● **What to work on**: Which of the lines in the data mention the string "Sans"? List them all.

● **Front-end code edit data**:
※ ※ ※
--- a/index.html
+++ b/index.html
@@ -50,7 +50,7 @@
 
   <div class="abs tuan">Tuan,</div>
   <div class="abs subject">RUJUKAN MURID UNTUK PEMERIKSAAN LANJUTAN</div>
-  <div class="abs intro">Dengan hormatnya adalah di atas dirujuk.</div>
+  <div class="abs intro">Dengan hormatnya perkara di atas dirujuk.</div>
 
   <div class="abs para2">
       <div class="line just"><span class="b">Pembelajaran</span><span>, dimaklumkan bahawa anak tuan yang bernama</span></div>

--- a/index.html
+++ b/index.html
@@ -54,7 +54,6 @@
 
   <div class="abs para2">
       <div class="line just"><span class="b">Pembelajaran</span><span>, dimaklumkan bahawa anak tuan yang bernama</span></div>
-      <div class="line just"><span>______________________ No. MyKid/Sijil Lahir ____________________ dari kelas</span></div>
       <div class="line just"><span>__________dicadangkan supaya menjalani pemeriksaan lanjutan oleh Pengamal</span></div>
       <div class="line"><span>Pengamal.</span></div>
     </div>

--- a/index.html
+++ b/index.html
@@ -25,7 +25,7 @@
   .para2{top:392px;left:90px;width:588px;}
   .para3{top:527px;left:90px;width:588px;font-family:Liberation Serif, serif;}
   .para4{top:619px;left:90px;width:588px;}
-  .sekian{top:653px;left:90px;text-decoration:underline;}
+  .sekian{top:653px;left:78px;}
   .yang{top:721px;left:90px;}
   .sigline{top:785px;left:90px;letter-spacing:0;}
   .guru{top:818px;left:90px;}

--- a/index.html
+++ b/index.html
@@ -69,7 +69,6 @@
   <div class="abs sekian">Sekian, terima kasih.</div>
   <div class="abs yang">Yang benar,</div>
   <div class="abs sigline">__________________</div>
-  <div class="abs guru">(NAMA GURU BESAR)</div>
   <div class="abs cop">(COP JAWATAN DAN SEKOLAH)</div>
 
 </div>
※ ※ ※
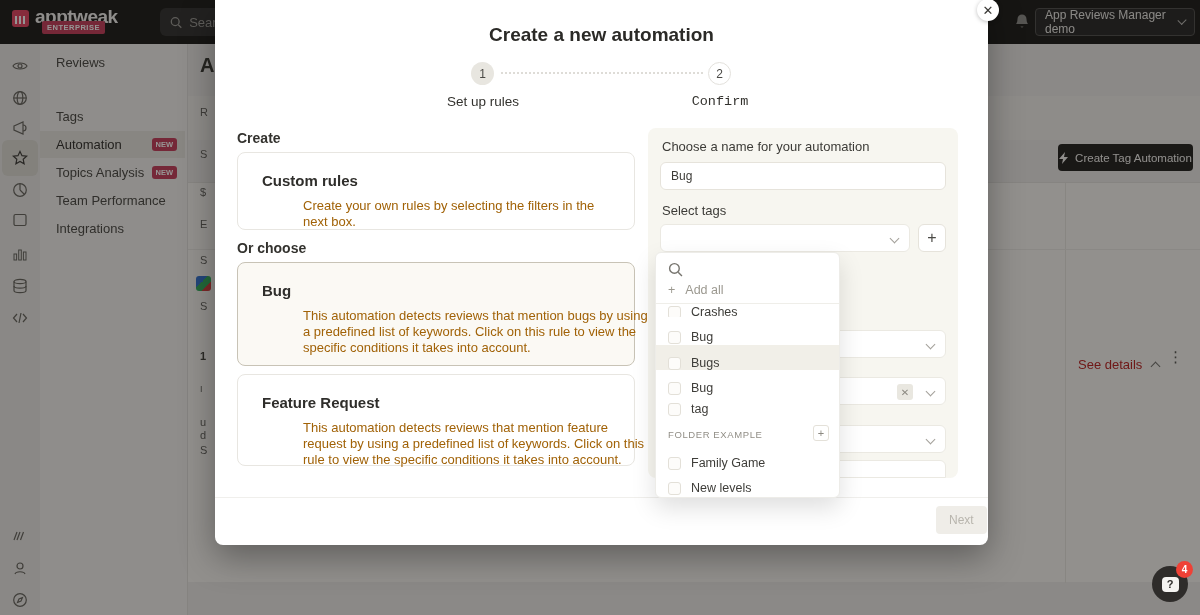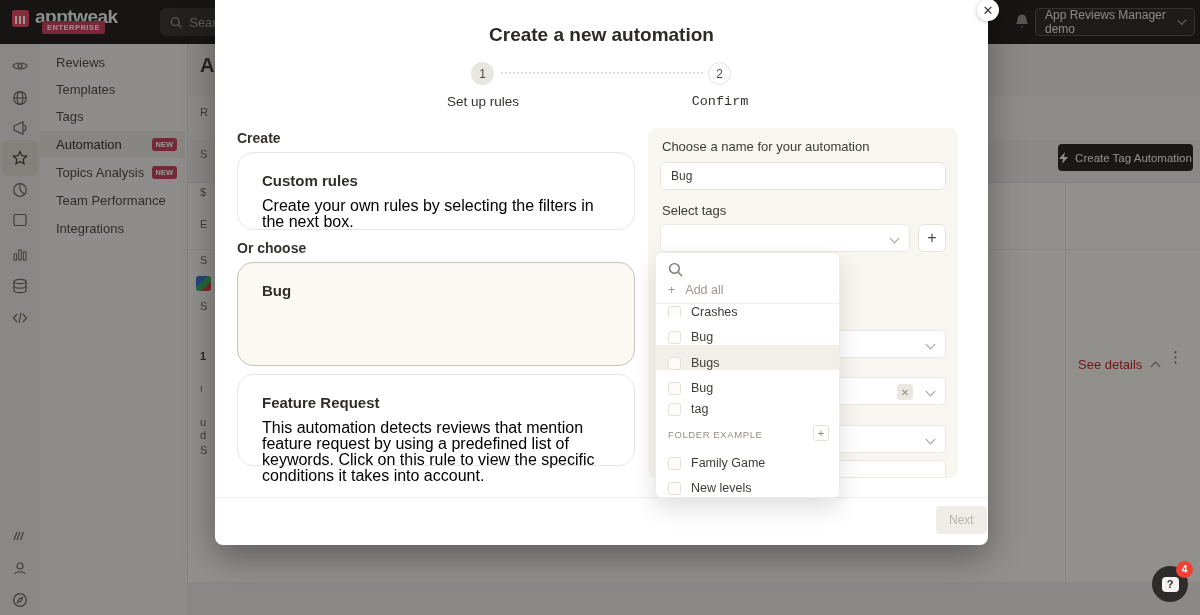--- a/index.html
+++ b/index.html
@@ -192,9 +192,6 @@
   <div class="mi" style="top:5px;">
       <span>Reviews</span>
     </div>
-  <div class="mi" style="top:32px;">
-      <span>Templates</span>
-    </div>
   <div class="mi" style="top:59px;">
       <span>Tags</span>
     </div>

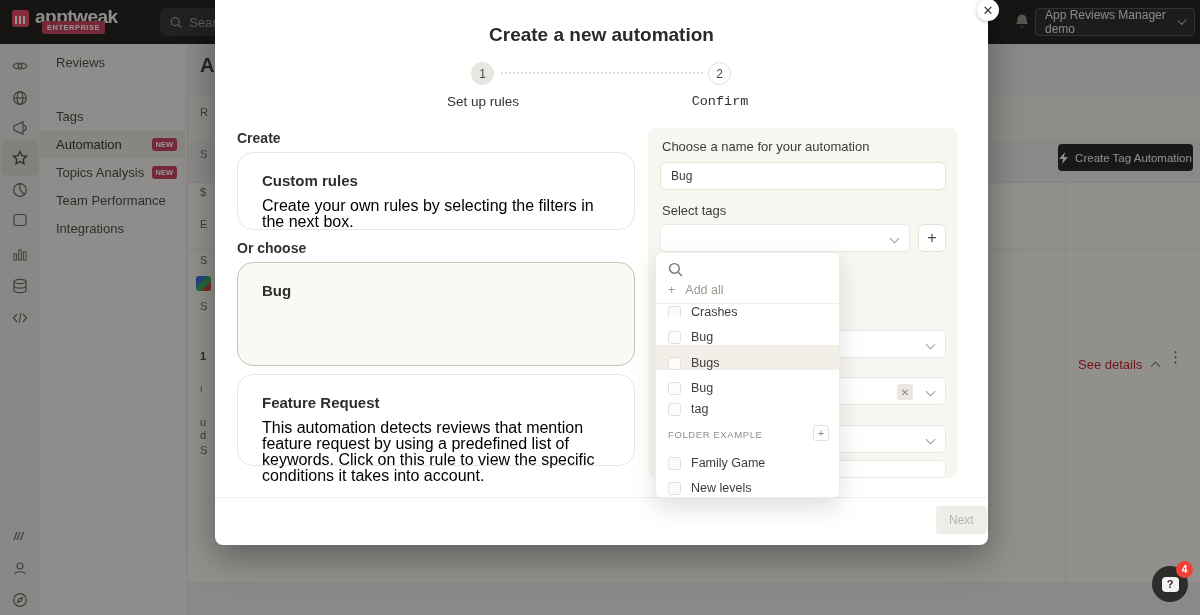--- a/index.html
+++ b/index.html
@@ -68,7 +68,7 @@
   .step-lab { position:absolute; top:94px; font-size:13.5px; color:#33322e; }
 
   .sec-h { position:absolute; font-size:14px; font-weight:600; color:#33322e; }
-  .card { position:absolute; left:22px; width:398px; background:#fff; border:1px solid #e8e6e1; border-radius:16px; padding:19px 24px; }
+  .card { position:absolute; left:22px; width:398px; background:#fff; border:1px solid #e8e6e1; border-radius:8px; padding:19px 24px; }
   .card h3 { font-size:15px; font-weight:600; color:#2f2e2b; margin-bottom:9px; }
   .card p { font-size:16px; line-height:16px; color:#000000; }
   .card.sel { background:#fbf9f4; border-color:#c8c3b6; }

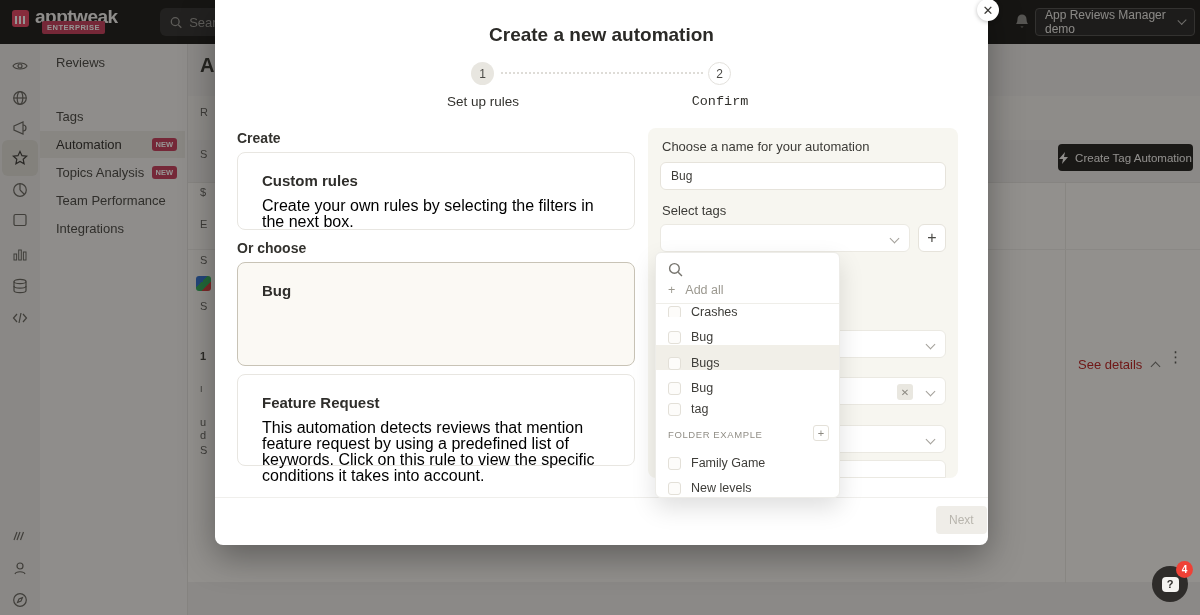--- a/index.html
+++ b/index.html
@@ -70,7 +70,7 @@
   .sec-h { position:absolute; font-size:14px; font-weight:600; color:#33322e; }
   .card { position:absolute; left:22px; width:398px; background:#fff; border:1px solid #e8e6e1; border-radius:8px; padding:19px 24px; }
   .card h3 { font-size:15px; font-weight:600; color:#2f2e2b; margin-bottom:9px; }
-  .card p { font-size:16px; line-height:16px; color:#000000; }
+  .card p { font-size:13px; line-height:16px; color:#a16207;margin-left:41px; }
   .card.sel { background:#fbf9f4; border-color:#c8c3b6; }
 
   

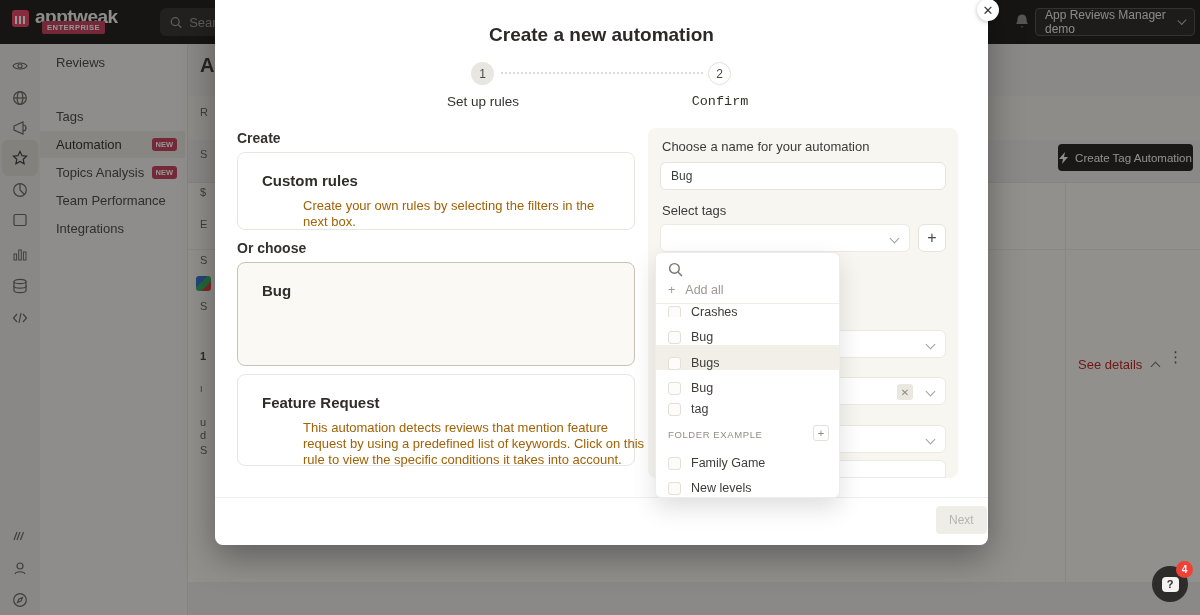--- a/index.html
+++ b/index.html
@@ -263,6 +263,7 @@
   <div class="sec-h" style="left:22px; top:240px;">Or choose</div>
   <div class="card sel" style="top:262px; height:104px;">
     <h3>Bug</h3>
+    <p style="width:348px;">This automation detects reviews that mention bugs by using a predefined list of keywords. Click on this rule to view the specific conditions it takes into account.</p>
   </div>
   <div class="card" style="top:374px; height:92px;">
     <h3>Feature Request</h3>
※ ※ ※
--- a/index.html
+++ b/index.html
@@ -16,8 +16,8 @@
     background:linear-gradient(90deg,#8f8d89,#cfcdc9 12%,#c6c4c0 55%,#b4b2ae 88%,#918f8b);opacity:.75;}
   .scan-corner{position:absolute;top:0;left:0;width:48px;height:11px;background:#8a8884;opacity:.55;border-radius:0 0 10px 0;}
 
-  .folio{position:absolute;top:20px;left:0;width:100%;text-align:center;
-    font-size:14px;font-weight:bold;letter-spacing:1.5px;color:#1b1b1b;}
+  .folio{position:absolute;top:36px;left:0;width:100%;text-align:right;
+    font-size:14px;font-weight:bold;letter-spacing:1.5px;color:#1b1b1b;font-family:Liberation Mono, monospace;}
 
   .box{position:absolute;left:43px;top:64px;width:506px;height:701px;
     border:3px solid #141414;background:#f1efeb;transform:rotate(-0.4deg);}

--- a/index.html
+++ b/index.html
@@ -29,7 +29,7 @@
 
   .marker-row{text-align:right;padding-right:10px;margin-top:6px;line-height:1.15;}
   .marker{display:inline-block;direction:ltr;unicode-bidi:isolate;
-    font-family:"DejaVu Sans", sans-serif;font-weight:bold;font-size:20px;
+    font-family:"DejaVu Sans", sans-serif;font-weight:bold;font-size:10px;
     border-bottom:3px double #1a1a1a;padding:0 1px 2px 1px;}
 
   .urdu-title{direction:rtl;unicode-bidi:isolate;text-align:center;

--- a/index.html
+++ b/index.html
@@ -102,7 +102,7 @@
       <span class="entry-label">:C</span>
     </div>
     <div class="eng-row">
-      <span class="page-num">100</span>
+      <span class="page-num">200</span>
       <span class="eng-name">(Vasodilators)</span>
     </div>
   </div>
※ ※ ※
● **Your solution**:
-    font-family:"DejaVu Sans", sans-serif;font-weight:bold;font-size:20px;
+    font-family:"DejaVu Sans", sans-serif;font-weight:bold;font-size:10px;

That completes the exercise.